TASK PROMPT:
Pick out every line in the data below that holds "display".

--

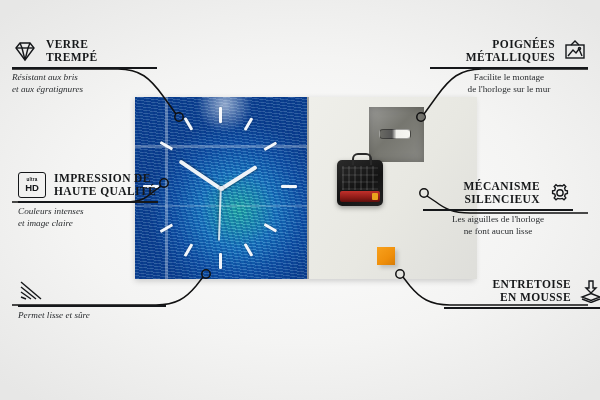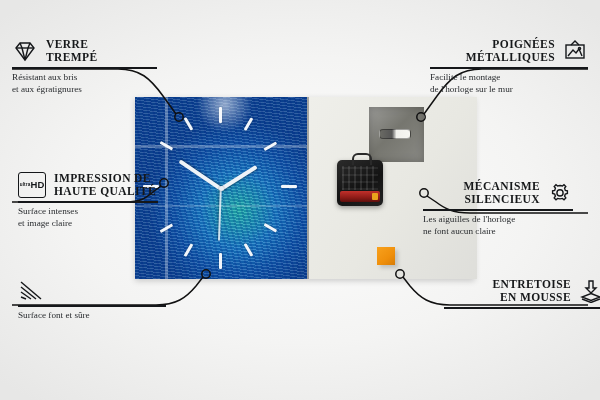--- a/index.html
+++ b/index.html
@@ -95,7 +95,7 @@
     font-size:9.2px;color:#2a2d30;line-height:1.3;margin-top:3px;white-space:pre-line;
   }
   .left .co-head{justify-content:flex-start;gap:8px;}
-  .left .co-desc{text-align:left;}
+  .left .co-desc{text-align:left;font-style:italic;}
   .right .co-head{justify-content:flex-end;}
   .right .co-title{text-align:right;}
   .right .co-desc{text-align:left;}

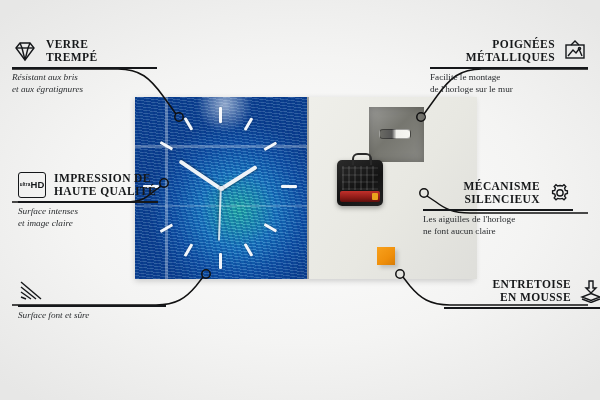--- a/index.html
+++ b/index.html
@@ -98,7 +98,7 @@
   .left .co-desc{text-align:left;font-style:italic;}
   .right .co-head{justify-content:flex-end;}
   .right .co-title{text-align:right;}
-  .right .co-desc{text-align:left;}
+  .right .co-desc{text-align:center;}
   .ico{width:26px;height:24px;flex:0 0 auto;display:block;}
   svg.ico path,svg.ico line,svg.ico polyline,svg.ico rect,svg.ico circle,svg.ico polygon{
     stroke:#15171a;fill:none;stroke-width:1.4;

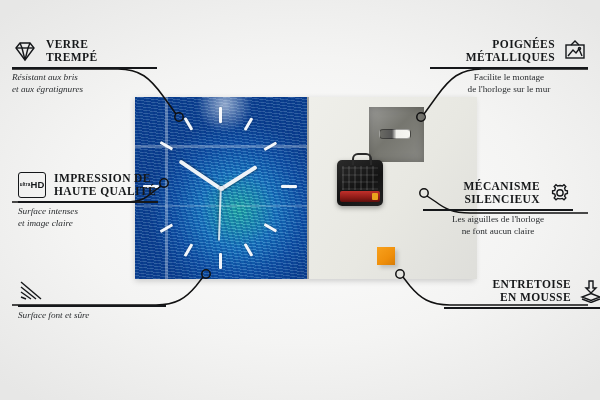--- a/index.html
+++ b/index.html
@@ -105,7 +105,7 @@
   }
   .hd-box{
     width:26px;height:24px;border:1.6px solid #15171a;border-radius:3px;
-    display:flex;flex-direction:row;align-items:center;justify-content:center;line-height:1;
+    display:flex;flex-direction:column;align-items:center;justify-content:center;line-height:1;
   }
   .hd-top{font-size:4.6px;font-weight:bold;letter-spacing:.2px;color:#15171a;font-family:"Liberation Sans",sans-serif;}
   .hd-main{font-size:9.5px;font-weight:bold;color:#15171a;font-family:"Liberation Sans",sans-serif;}

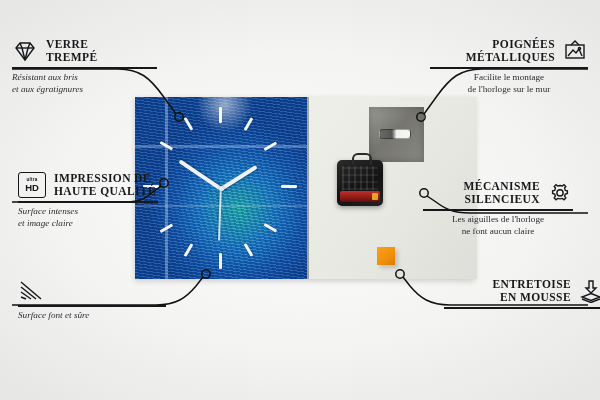--- a/index.html
+++ b/index.html
@@ -200,7 +200,7 @@
 HAUTE QUALITÉ</div>
     </div>
     <div class="rule" style="width:140px;"></div>
-    <div class="co-desc">Surface intenses
+    <div class="co-desc">Couleurs intenses
 et image claire</div>
   </div>
 

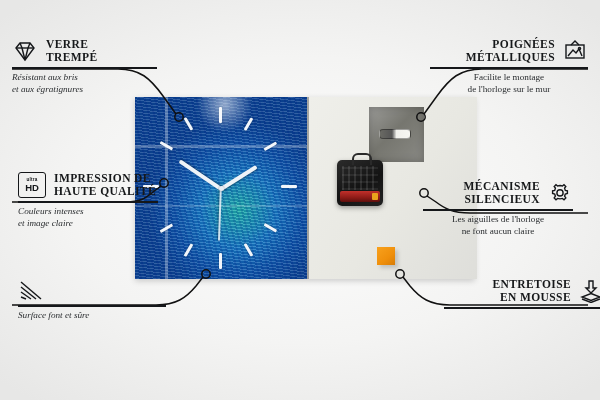--- a/index.html
+++ b/index.html
@@ -244,7 +244,7 @@
     </div>
     <div class="rule" style="width:150px;"></div>
     <div class="co-desc">Les aiguilles de l'horloge
-ne font aucun claire</div>
+ne font aucun lisse</div>
   </div>
 
   <div class="callout right" style="left:444px;top:278px;width:160px;">

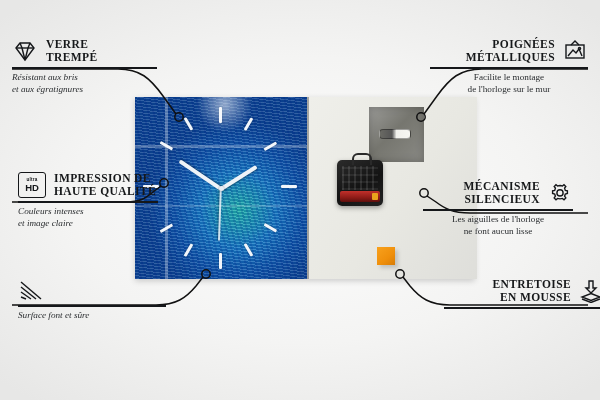--- a/index.html
+++ b/index.html
@@ -214,7 +214,7 @@
       </svg>
     </div>
     <div class="rule" style="width:148px;"></div>
-    <div class="co-desc">Surface font et sûre</div>
+    <div class="co-desc">Permet lisse et sûre</div>
   </div>
 
   <div class="callout right" style="left:430px;top:38px;width:158px;">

--

WRITTEN ANSWER:
   .ico{width:26px;height:24px;flex:0 0 auto;display:block;}
-    display:flex;flex-direction:row;align-items:center;justify-content:center;line-height:1;
+    display:flex;flex-direction:column;align-items:center;justify-content:center;line-height:1;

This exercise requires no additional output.